In a letter addressed to CCG leaders, obtained by GPonline, NHS England writes that the pilot scheme will be extended by three months, and clarifies the criteria that can exclude struggling practices from the scheme.
The peer support scheme, run by NHS England and the RCGP, is offered to ‘inadequate’ practices that are placed onto the CQC’s special measures programme.
The previously 12-month pilot, which was launched alongside the CQC’s overhauled inspection regime in October 2014, will now be extended until 31 December 2015.
Practices are expected to contribute half the costs required for the scheme, with the commissioner funding up to £5,000 in support.
The pilot is intended to help finalise what types of support best meet the needs of practices placed into special measures.
Other than in ‘exceptional circumstances’, all practices are offered access to the scheme during its pilot phase ‘to avoid introducing bias into the outcomes of the pilot’.
Under the 2014 framework, practices facing ‘contractual action’ were ineligible for the support package – but these rules have now been clarified by NHS England.

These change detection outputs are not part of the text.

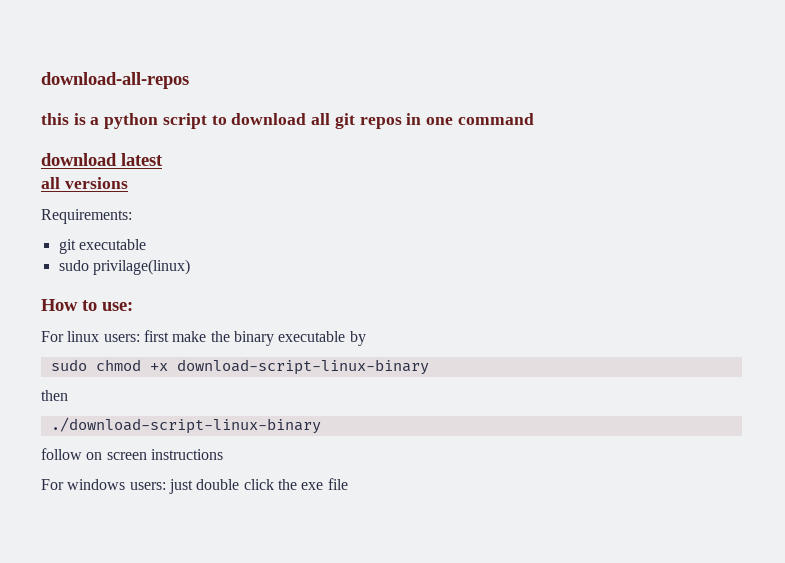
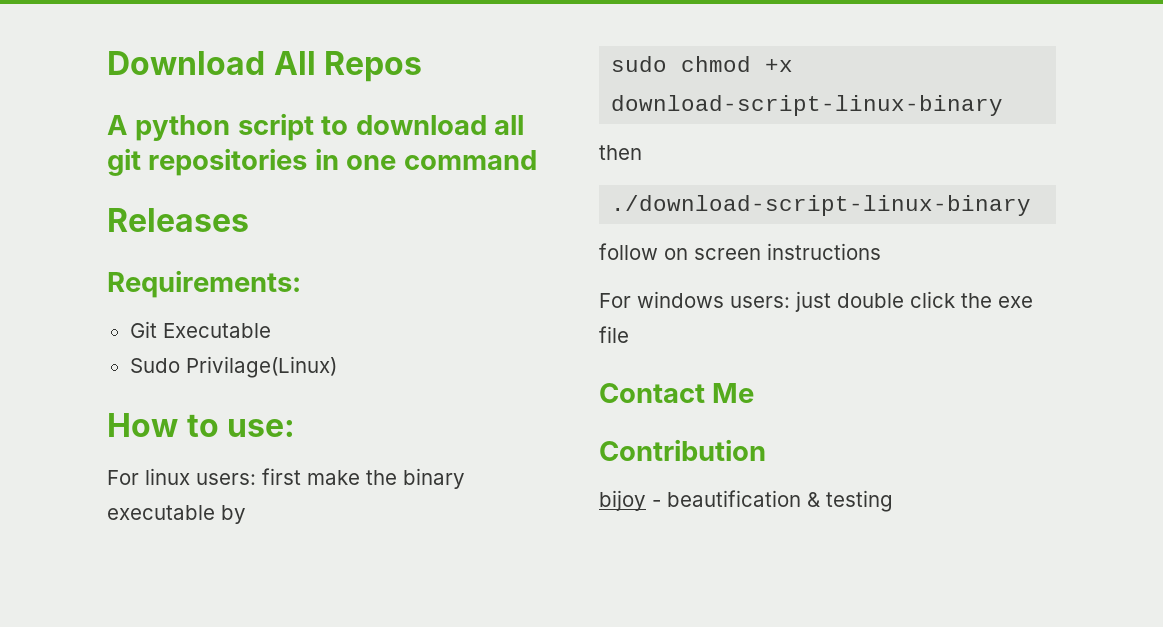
- download-all-repos
- this is a python script to download all git repos in one command
+ Download All Repos
+ A python script to download all git repositories in one command
- download latest
- all versions
+ Releases
  Requirements:
- git executable
- sudo privilage(linux)
+ Git Executable
+ Sudo Privilage(Linux)
+ Contact Me
+ Contribution
+ bijoy - beautification & testing

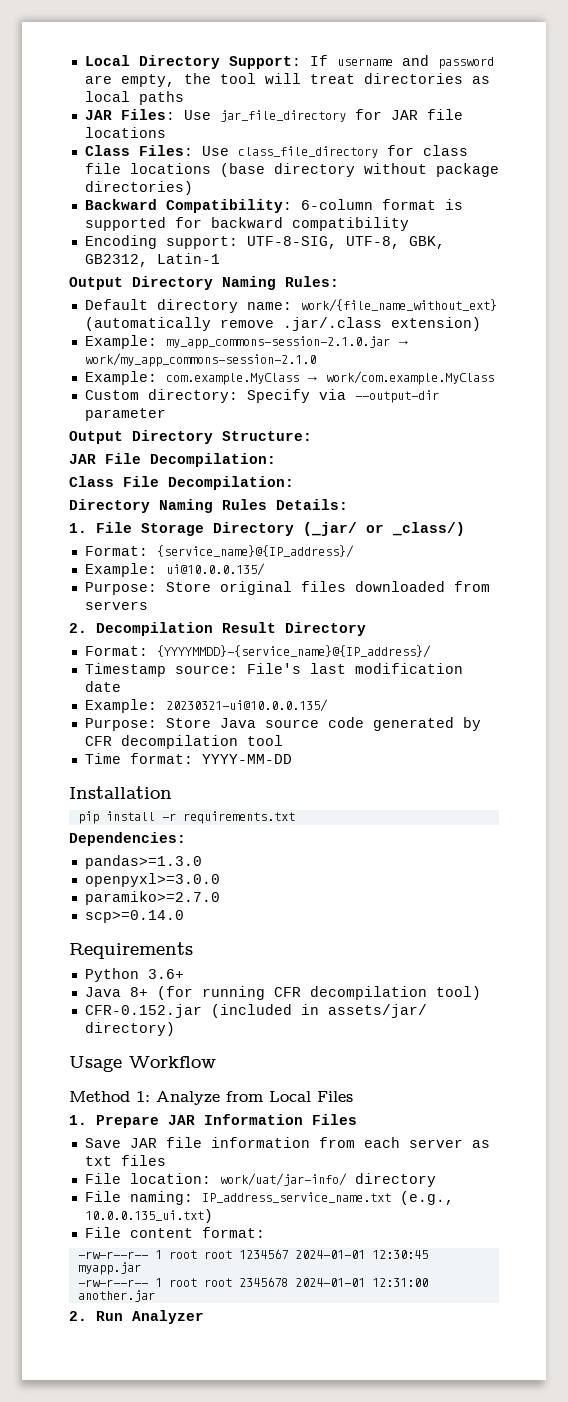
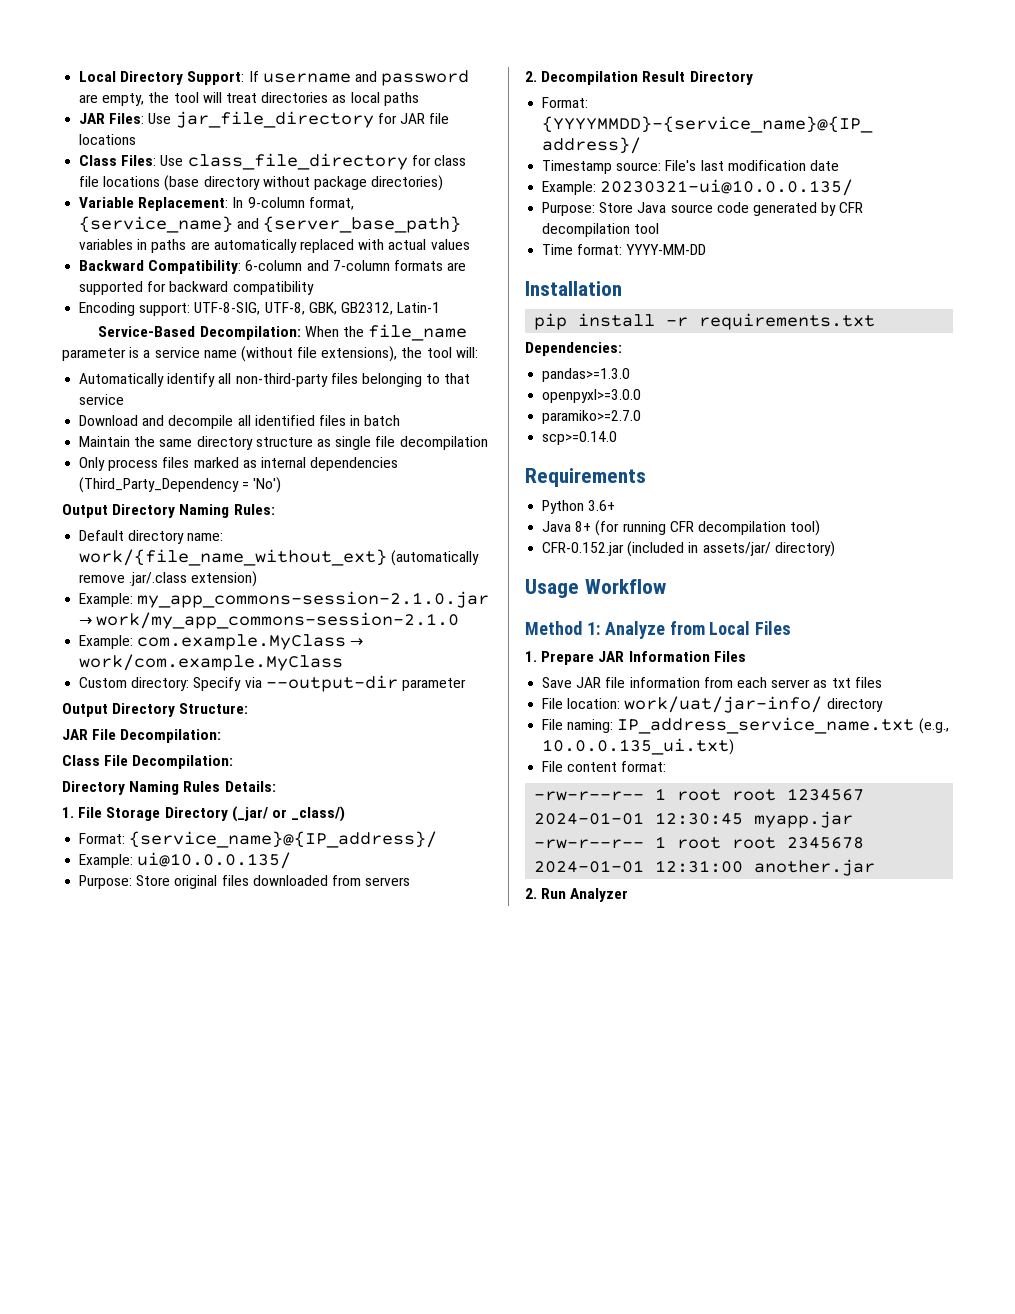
+ Variable Replacement: In 9-column format, {service_name} and {server_base_path} variables in paths are automatically replaced with actual values
- Backward Compatibility: 6-column format is supported for backward compatibility
+ Backward Compatibility: 6-column and 7-column formats are supported for backward compatibility
+ Service-Based Decompilation: When the file_name parameter is a service name (without file extensions), the tool will:
+ Automatically identify all non-third-party files belonging to that service
+ Download and decompile all identified files in batch
+ Maintain the same directory structure as single file decompilation
+ Only process files marked as internal dependencies (Third_Party_Dependency = 'No')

Dr David Geddes, head of primary care commissioning at NHS England, wrote in the letter that ‘it had become apparent’ that this rule ‘could be open to interpretation… given the degrees of "contractual action"’.
Clarified rules set out when support can be denied to practices. The letter states: ‘If there is any evidence of significant previous investment in the practice failing to result in improvement, commissioners may consider this as evidence that further investment is unlikely to be cost effective.’
It adds that any practice ‘where a notice of termination has been issued’ will also be ineligible to apply for support.
Each case ‘should be considered on its individual merits’ and ‘a remedial or breach notice’ alone should not prevent a practice being offered support from the pilot.
GP CQC support
GPC deputy chairman Dr Richard Vautrey said extending the pilot was a ‘sensible decision’.
‘It’s still early days to know the full benefit of the scheme,’ he said. ‘Fortunately, the number of cases that the scheme has been used for has been small, so I think we need more time to evaluate the impact it has on practices, and the benefits of the scheme itself.’
Denying practices access to the scheme should only take place in an ‘extreme scenario’, he warned.
‘I think the key thing is looking for evidence of redeemability. Is the situation that an individual practice finds itself in redeemable? There will be extreme cases where it is in the best interest of everyone to either change hands or close a practice.’